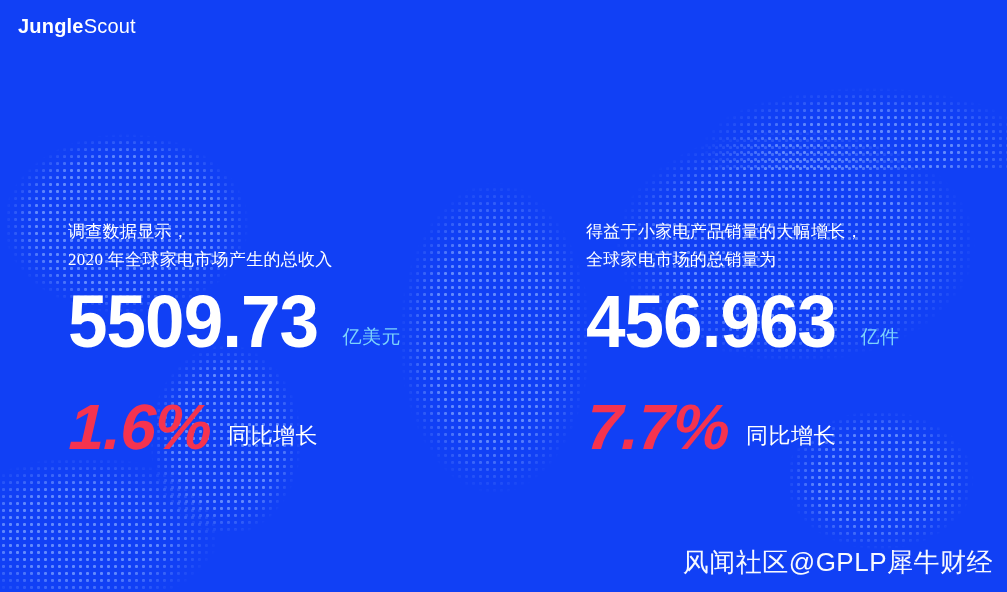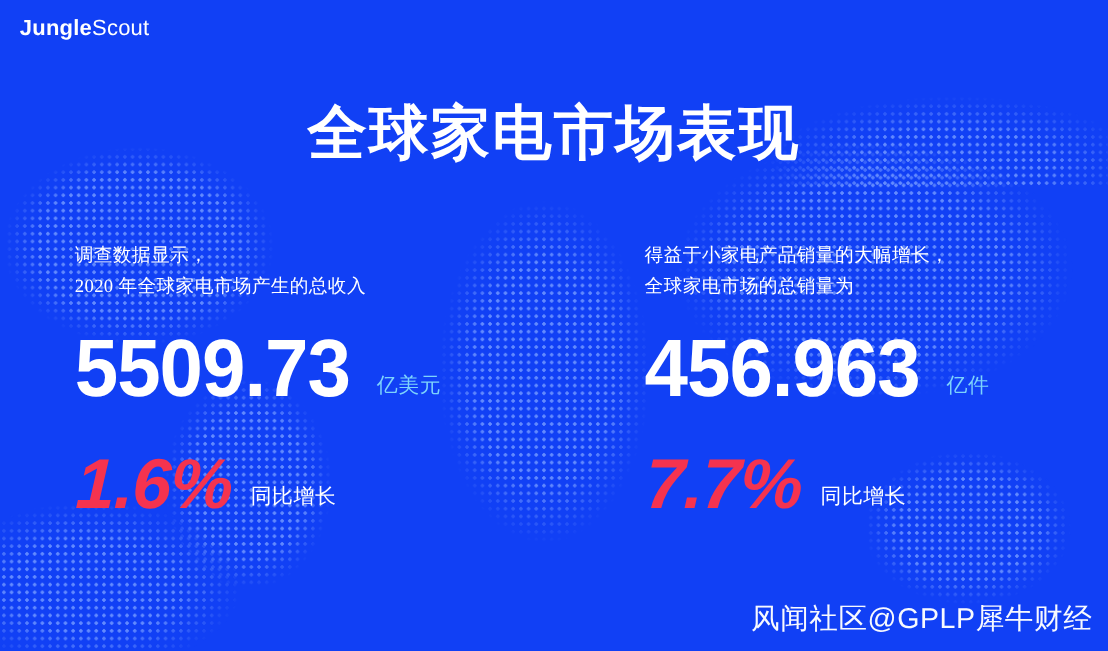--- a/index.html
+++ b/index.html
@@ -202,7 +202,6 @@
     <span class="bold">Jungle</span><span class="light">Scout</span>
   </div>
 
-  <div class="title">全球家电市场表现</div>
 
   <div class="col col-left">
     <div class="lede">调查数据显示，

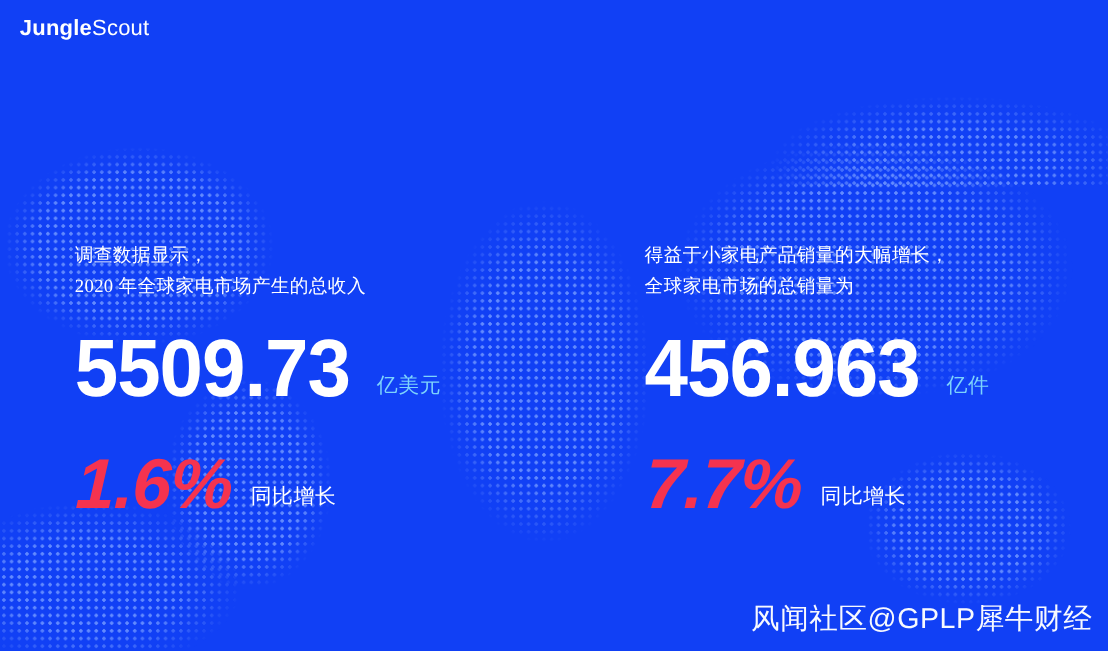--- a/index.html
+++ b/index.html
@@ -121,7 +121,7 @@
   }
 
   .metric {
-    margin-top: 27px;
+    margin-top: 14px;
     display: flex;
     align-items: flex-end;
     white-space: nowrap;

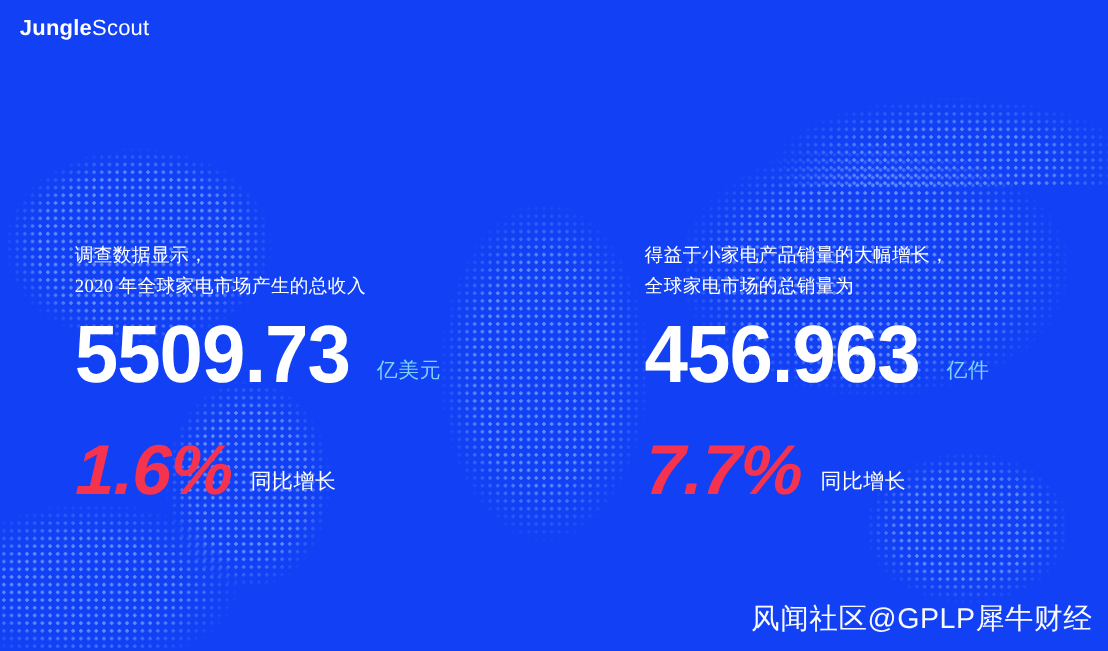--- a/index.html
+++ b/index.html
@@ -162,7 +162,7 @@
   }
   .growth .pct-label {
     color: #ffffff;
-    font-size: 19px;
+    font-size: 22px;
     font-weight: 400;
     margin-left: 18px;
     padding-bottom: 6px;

--

Set the records down again precisely, skipping every image.

**COMPLETED TASK**.
--- a/index.html
+++ b/index.html
@@ -202,7 +202,6 @@
     <span class="bold">Jungle</span><span class="light">Scout</span>
   </div>
 
-  <div class="title">全球家电市场表现</div>
 
   <div class="col col-left">
     <div class="lede">调查数据显示，

--- a/index.html
+++ b/index.html
@@ -121,7 +121,7 @@
   }
 
   .metric {
-    margin-top: 27px;
+    margin-top: 14px;
     display: flex;
     align-items: flex-end;
     white-space: nowrap;

--- a/index.html
+++ b/index.html
@@ -162,7 +162,7 @@
   }
   .growth .pct-label {
     color: #ffffff;
-    font-size: 19px;
+    font-size: 22px;
     font-weight: 400;
     margin-left: 18px;
     padding-bottom: 6px;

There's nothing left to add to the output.